#### EXTRACTED RECORDS

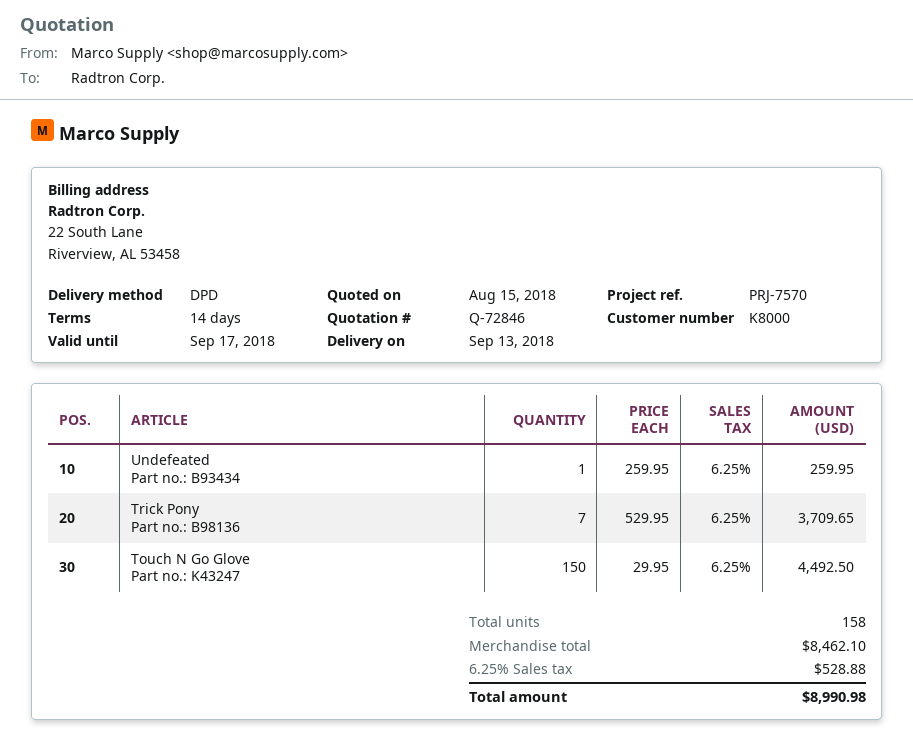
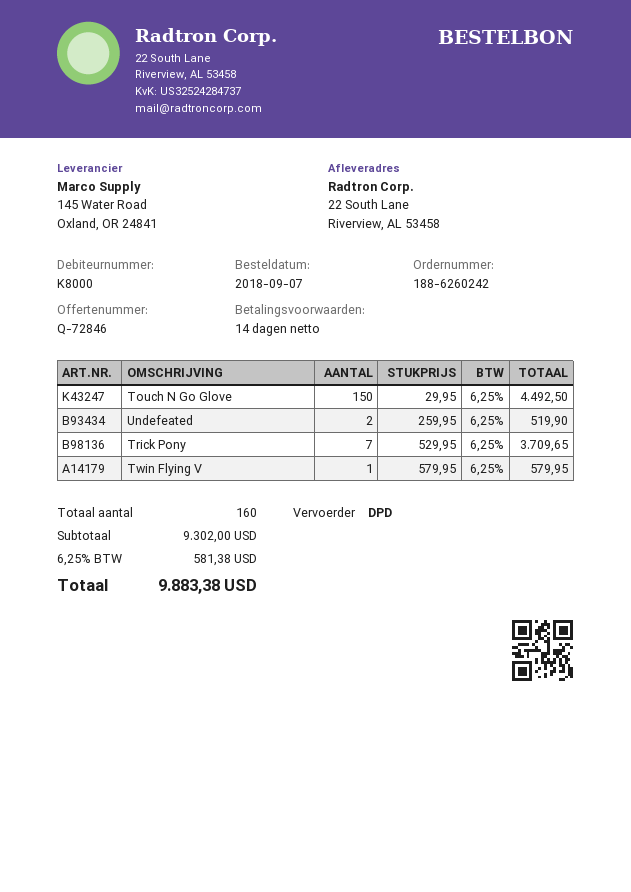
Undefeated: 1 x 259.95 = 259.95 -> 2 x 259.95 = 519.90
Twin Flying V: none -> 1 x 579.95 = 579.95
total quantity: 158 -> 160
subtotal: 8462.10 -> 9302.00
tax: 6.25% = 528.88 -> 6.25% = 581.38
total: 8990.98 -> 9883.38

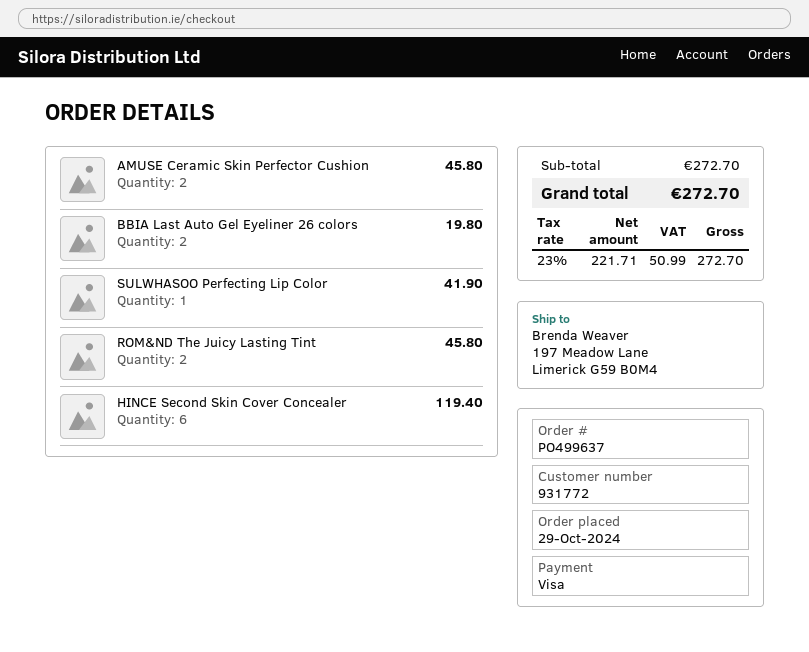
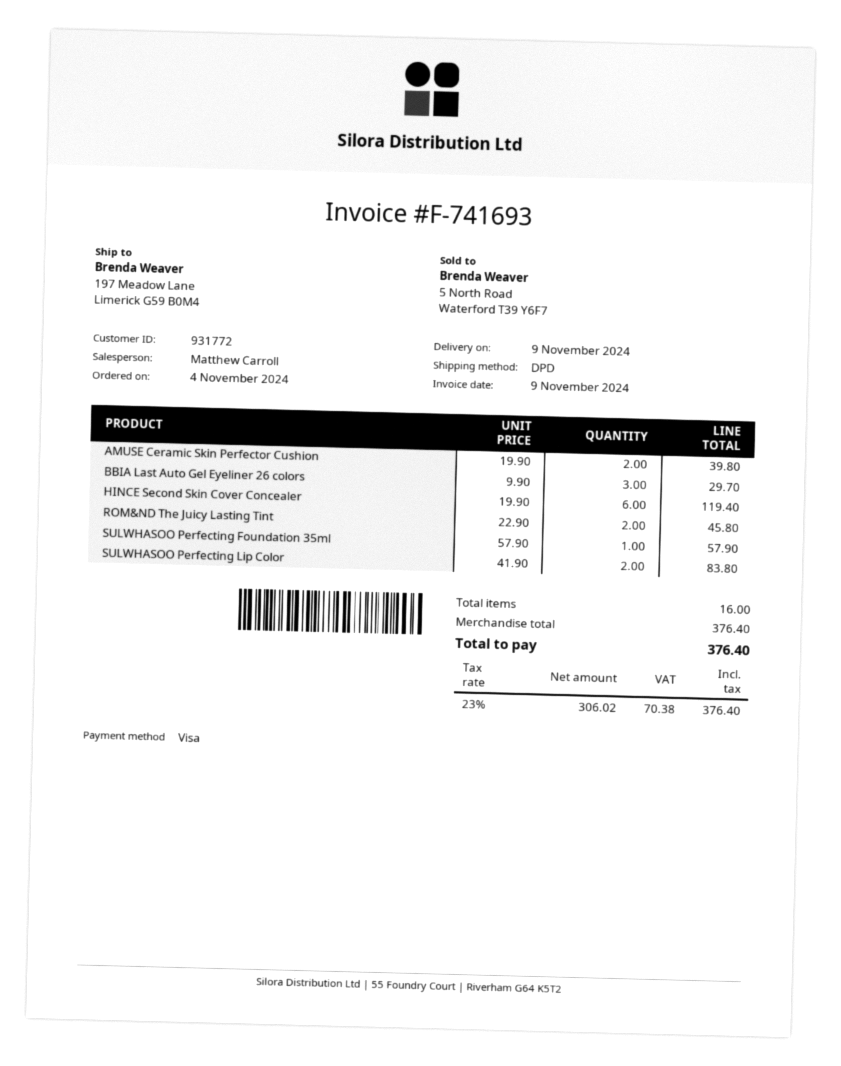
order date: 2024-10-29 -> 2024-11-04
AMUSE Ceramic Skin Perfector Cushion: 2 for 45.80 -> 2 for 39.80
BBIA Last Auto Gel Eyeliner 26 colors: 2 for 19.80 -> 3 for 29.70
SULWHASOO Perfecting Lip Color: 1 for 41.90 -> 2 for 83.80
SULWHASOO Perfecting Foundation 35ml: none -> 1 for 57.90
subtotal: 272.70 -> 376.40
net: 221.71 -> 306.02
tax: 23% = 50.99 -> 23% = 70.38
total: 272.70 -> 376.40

########

Using only the data above, copy out the lines that include the word "none".

_EXERCISE RESULT_:
Twin Flying V: none -> 1 x 579.95 = 579.95
SULWHASOO Perfecting Foundation 35ml: none -> 1 for 57.90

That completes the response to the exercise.